Euler’s turbomachine equation, or sometimes called Euler’s pump equation, plays a central role in turbomachinery as it connects the specific work Y and the geometry and velocities in the impeller. The equation is based on the concepts of conservation of angular momentum and conservation of energy.

The Euler’s turbomachine equations are:

Shaft torque:                         Tshaft    =                                     ρQ(r2Vt2 – r1Vt1)

Water horsepower:             Pw         =     ω . Tshaft        =      ρQ(u2Vt2 – u1Vt1)

Pump head:                            H           =     Pw / ρgQ      =      (u2Vt2 – u1Vt1)/g

where

  • r1 and r2 are the diameters of the impeller at the inlet and outlet respectively.
  • u1 and u2 are the absolute velocities of the impeller (u1 = r1 . ω) at the inlet and outlet respectively.
  • Vt1 and Vt2 are the tangential velocities of the flow at the inlet and outlet respectively.

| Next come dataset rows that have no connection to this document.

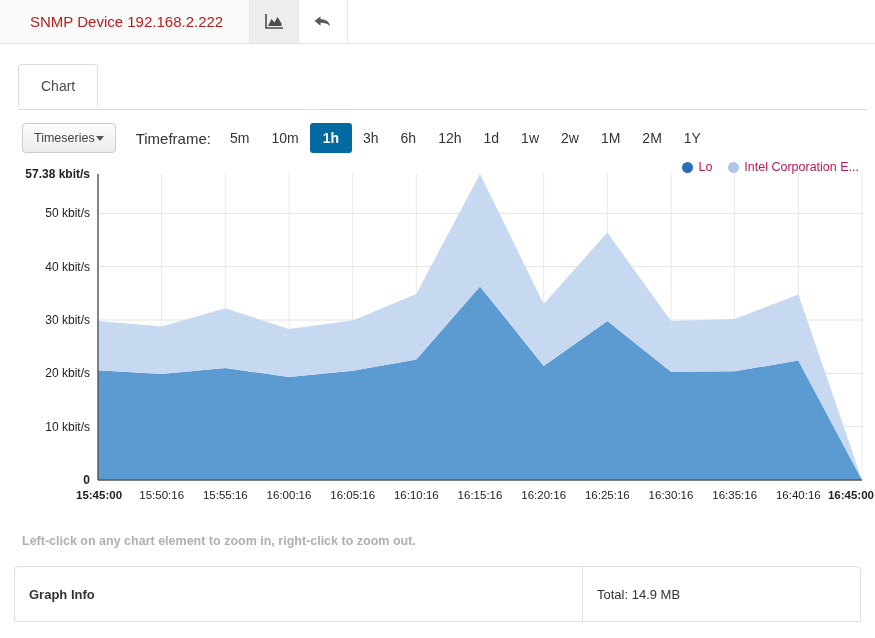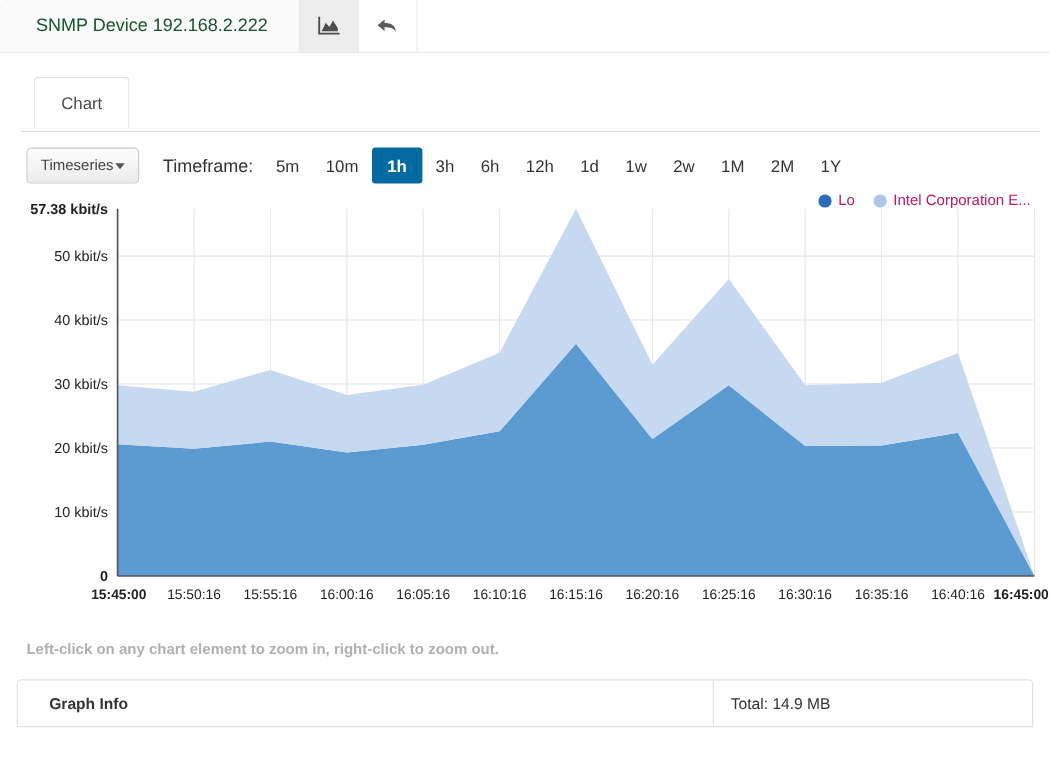"SNMP Device 192.168.2.222" .topbar-title { color: #14532d -> #b91c1c }
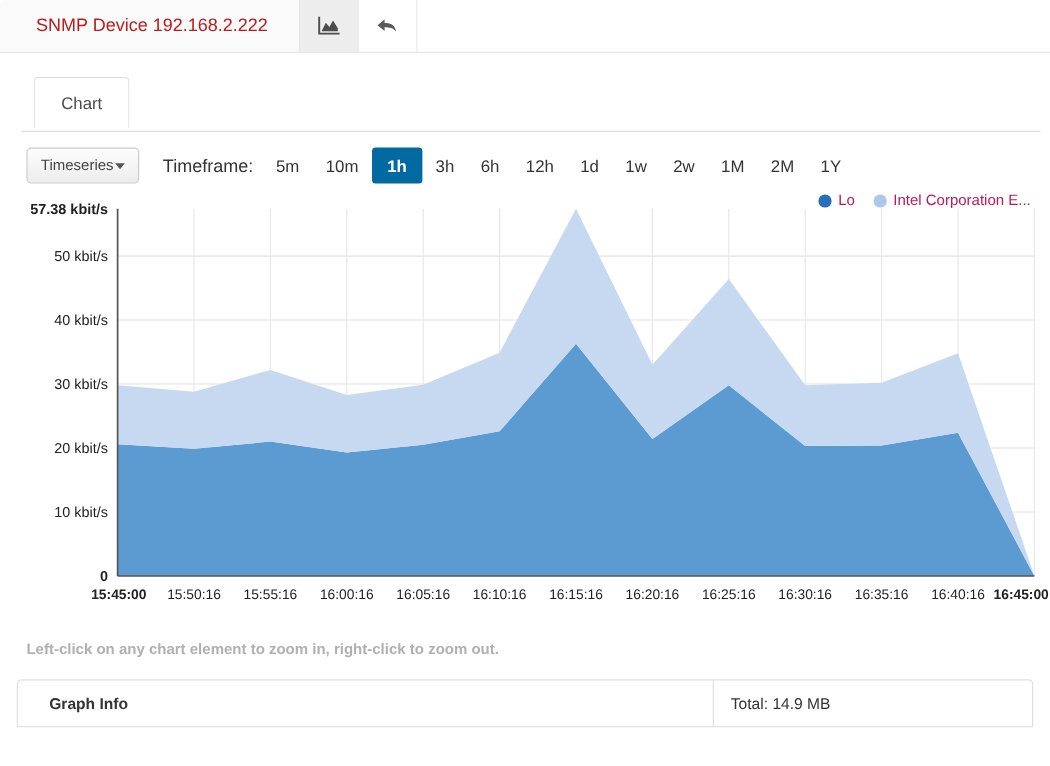"Chart" .tabstrip { padding-left: 28px -> 18px }
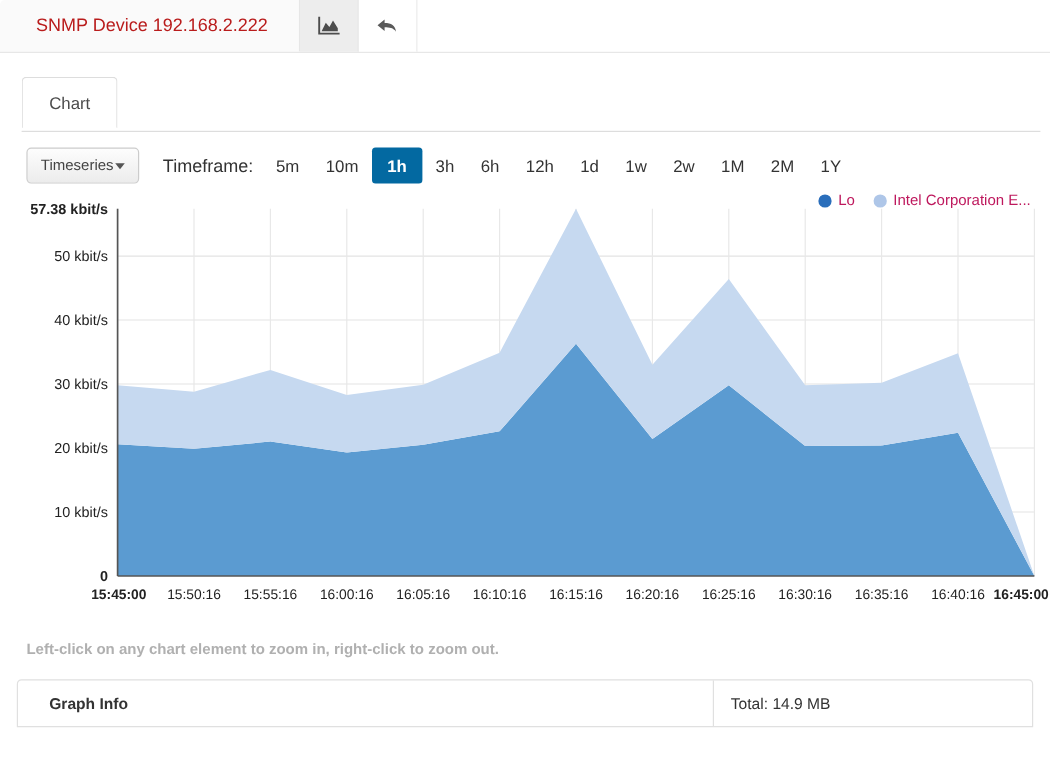"Graph Info" .graph-info { height: 40px -> 56px; padding-left: 12px -> none }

Euler turbomachine equation

Euler’s turbomachine equations can be used to predict the impact of changing the impeller geometry on the head. It does not matter when we deal with a pump or with a turbine. If torque and angular velocity are of like sign, work is being done on the fluid (a pump or compressor). If torque and angular velocity are of opposite sign work is being extracted from the fluid (a turbine). Thus for the design aspect of turbines and pumps, the Euler equations are extremely useful.

Example: Pump Performance Calculation

Pump Head CalculationIn this example, we will see, how to predict

  • the design discharge
  • water horsepower
  • the pump head

of a centrifugal pump. This performance data will be derived from the Euler’s turbomachine equation:

Shaft torque:                         Tshaft    =                                     ρQ(r2Vt2 – r1Vt1)

Water horsepower:             Pw         =     ω . Tshaft        =      ρQ(u2Vt2 – u1Vt1)

Pump head:                            H           =     Pw / ρgQ      =      (u2Vt2 – u1Vt1)/g

Given are the following data for a centrifugal water pump:

  • diameters of the impeller at the inlet and outlet
    • r1 = 10 cm
    • r2 = 20 cm
  • Speed = 1500 rpm (revolutions per minute)
  • the blade angle at inlet β1 = 30°
  • the blade angle at outlet β2 = 20°
  • assume that the blade widths at inlet and outlet are: b1 = b2 = 4 cm.

Solution:

First, we have to calculate the radial velocity of the flow at the outlet. From the velocity diagram the radial velocity is equal to (we assume that the flow enters exactly normal to the impeller, so tangential component of velocity is zero):

Vr1 = u1 tan 30° =  ω r1 tan 30° = 2π x (1500/60) x 0.1 x tan 30° = 9.1 m/s

Radial component of flow velocity determines how much the volume flow rate is entering the impeller. So when we know Vr1 at inlet, we can determine the discharge of this pump according to following equation. Here b1 means the blade width of the impeller at inlet.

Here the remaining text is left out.